If I were to make my own distinction in the nature of things, it would be between stuff that beats into the earth and stuff that sort of floats on top of it — stuff that relentlessly enforces itself and stuff that is magically lifted by its own inner balance. I say this because, listening to Tim Hecker’s new release, Virgins, I realize that his music has become a perfect manifestation of that duality: a formation born of the courting of the mechanical and the spiritual.
What you immediately notice about Virgins with respect to Hecker’s consistently reputable oeuvre is a certain shift in focus. Associated above all with ambient soundscapes and artists such as Stars Of the Lid, I have always regarded Hecker’s musical production as activity that arises out of passivity. Even on 2011’s acclaimed Ravedeath, 1972, which contained a considerable amount of sonic movement, it was on the whole a certain circular withdrawal into itself — tracks fade in and out with repose, and remain as untouchable as the enigmatic aftertaste of rave itself. The sketches for Ravedeath, which were released afterward as Dropped Pianos, illustrate well that movement of serene formation and disappearance. The sense of time on Virgins, however, is different: there’s a much stronger sense of overall growth and movement: even tracks such as “Incense at Abu Ghraib,” which remain very much contained, preserve their sense of drive and élan by virtue of the transitions and segues that weld them together. This is ambient music without abstraction: a lowered gaze of incisive vision.
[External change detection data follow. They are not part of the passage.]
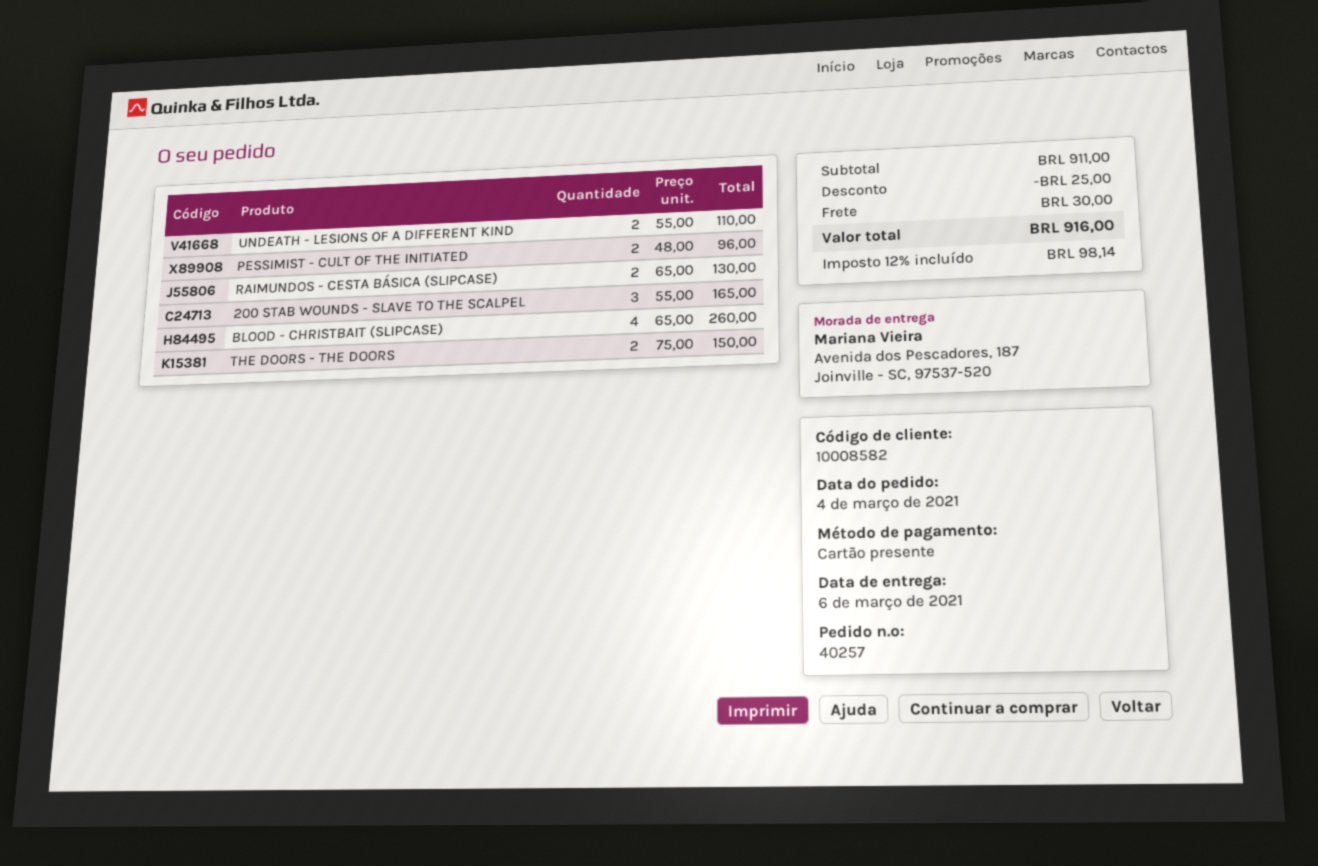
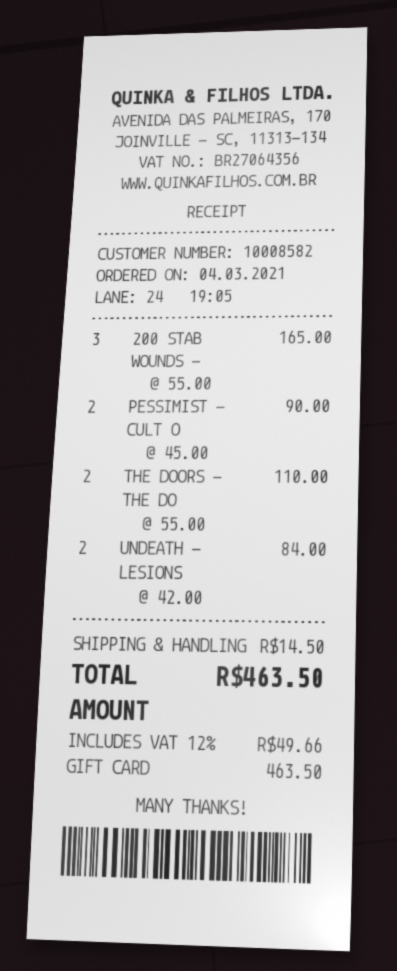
UNDEATH - LESIONS OF A DIFFERENT KIND: 2 x 55.00 = 110.00 -> 2 x 42.00 = 84.00
PESSIMIST - CULT OF THE INITIATED: 2 x 48.00 = 96.00 -> 2 x 45.00 = 90.00
RAIMUNDOS - CESTA BÁSICA (SLIPCASE): 2 x 65.00 = 130.00 -> none
BLOOD - CHRISTBAIT (SLIPCASE): 4 x 65.00 = 260.00 -> none
THE DOORS - THE DOORS: 2 x 75.00 = 150.00 -> 2 x 55.00 = 110.00
discount: 25.00 -> none
shipping: 30.00 -> 14.50
tax: 12% = 98.14 -> 12% = 49.66
total: 916.00 -> 463.50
If you core into a hill with ravenous machines, you will expose beautiful layers of sedimentary time. Thinking about how that ecstatic rush of a biting blade prises open the purity of a rock brings out the kind of reaction you might feel in relation to Virgins: there’s a real violence channeled into the noise that reverberates the album, but one that also agitates and unveils simple, enduring harmonic moments. That rip-raw sound that Ben Frost’s By The Throat executed so well finds itself voiced more prominently here than on any other Hecker release. The sound exposure is maximal, with immensely heady onslaughts that excavate the “grain” of sound — put on “Prism,” the album’s opener, at full volume and you will know exactly what I mean.
This sense of immersion comes about because of the live quality of the sound: there’s a certain immediacy and lack of distance between sound and listener. Moments of particular beauty occur when this is brought out into the open, for instance on “Live Room Out,” when everything is pared down to the simple moving harmonies of two husky organ lines, exhaling and inhaling. Although engineered by electronic means, the album feels truly embodied in space and its formation is very much alive in real-time.
Virgins is music that breathes both religious mysticism and transcendence on a secular terrain; the spiritual is the purity of sound, the virginal quality of the grain. This is always created by the opposition of violence and release. Piano lines on “Virginal I” and “Live Room” hammer insistently and insatiably, but not quite metronomically, like machines sliding out of control. The general sense of ecstatic disorientation occurs by the collision of such parts that Hecker overlays: they are individually immodest, uncompromising, and fuse unwillingly. The spiritual balance that emerges is the intoxication of this heterogeneity, thrown into perception by the contrast of the timeless, morphing drones that Hecker is so very good at forging.
So what you get are various mechanisms circling and circling, whose melodic beauty is exposed by the surrounding noise: the rhythmic and harmonic become the melodic, or rather the melodic is rendered futile by the recognition of the primacy of those primal forces — the harmonic and the rhythmic — of which it is essentially formed. “Stigmata II” is the supreme example of the remnants of melody, a serene dance of recurring beeps, and “Stab Variations,” the closing track, beats out the testimony of its death.
I guess nobody is really doubting the expertise of Tim Hecker, which he has displayed over his decade-long career. Virgins is, however, no lull in that sequence of releases: he runs no risk of churning over the same drones; this album has all the presence that you should expect it to have.